## Available data
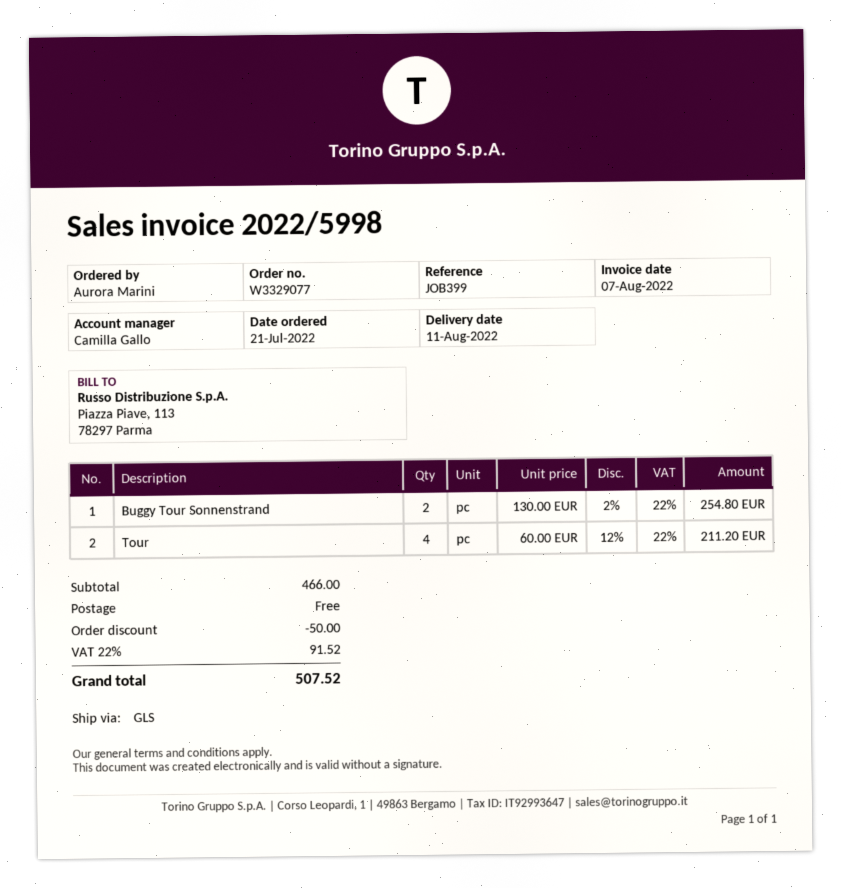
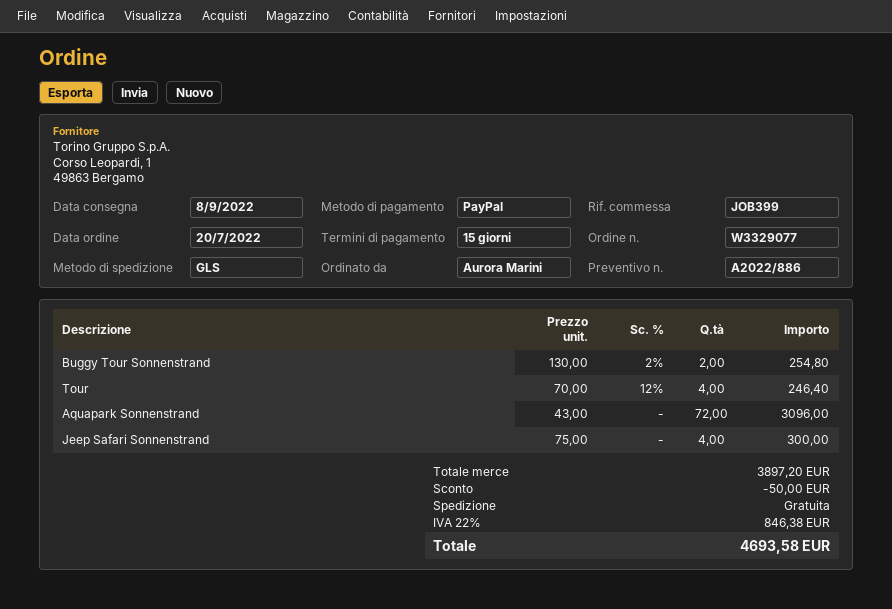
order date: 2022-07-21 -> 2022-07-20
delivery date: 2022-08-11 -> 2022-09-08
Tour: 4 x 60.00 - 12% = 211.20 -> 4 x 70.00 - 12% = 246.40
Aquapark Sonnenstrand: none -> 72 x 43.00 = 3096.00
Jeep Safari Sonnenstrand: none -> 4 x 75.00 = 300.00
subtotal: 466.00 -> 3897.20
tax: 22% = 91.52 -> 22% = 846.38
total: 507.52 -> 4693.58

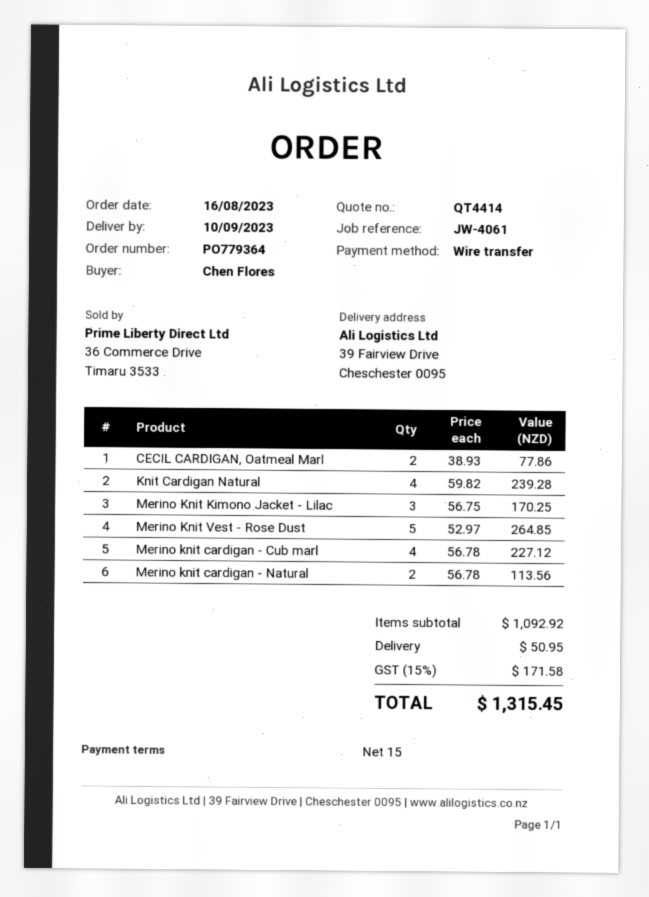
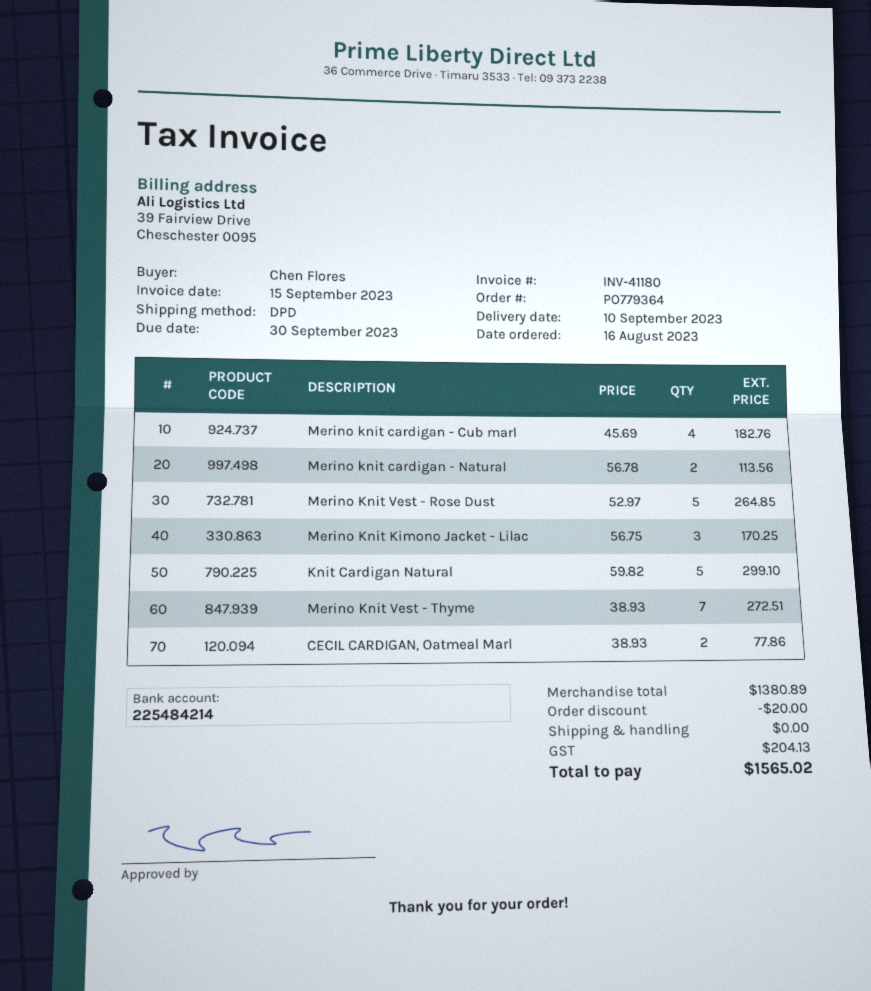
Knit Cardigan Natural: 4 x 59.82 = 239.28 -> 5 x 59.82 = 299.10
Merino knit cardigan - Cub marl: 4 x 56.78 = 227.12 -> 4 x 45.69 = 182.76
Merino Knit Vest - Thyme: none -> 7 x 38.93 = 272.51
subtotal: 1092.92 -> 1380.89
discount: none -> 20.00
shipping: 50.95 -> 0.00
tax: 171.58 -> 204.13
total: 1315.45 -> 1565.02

## Exercise brief
Where the string "Merino" appears in a line of the listing, copy that line.

## Problem solution
Merino knit cardigan - Cub marl: 4 x 56.78 = 227.12 -> 4 x 45.69 = 182.76
Merino Knit Vest - Thyme: none -> 7 x 38.93 = 272.51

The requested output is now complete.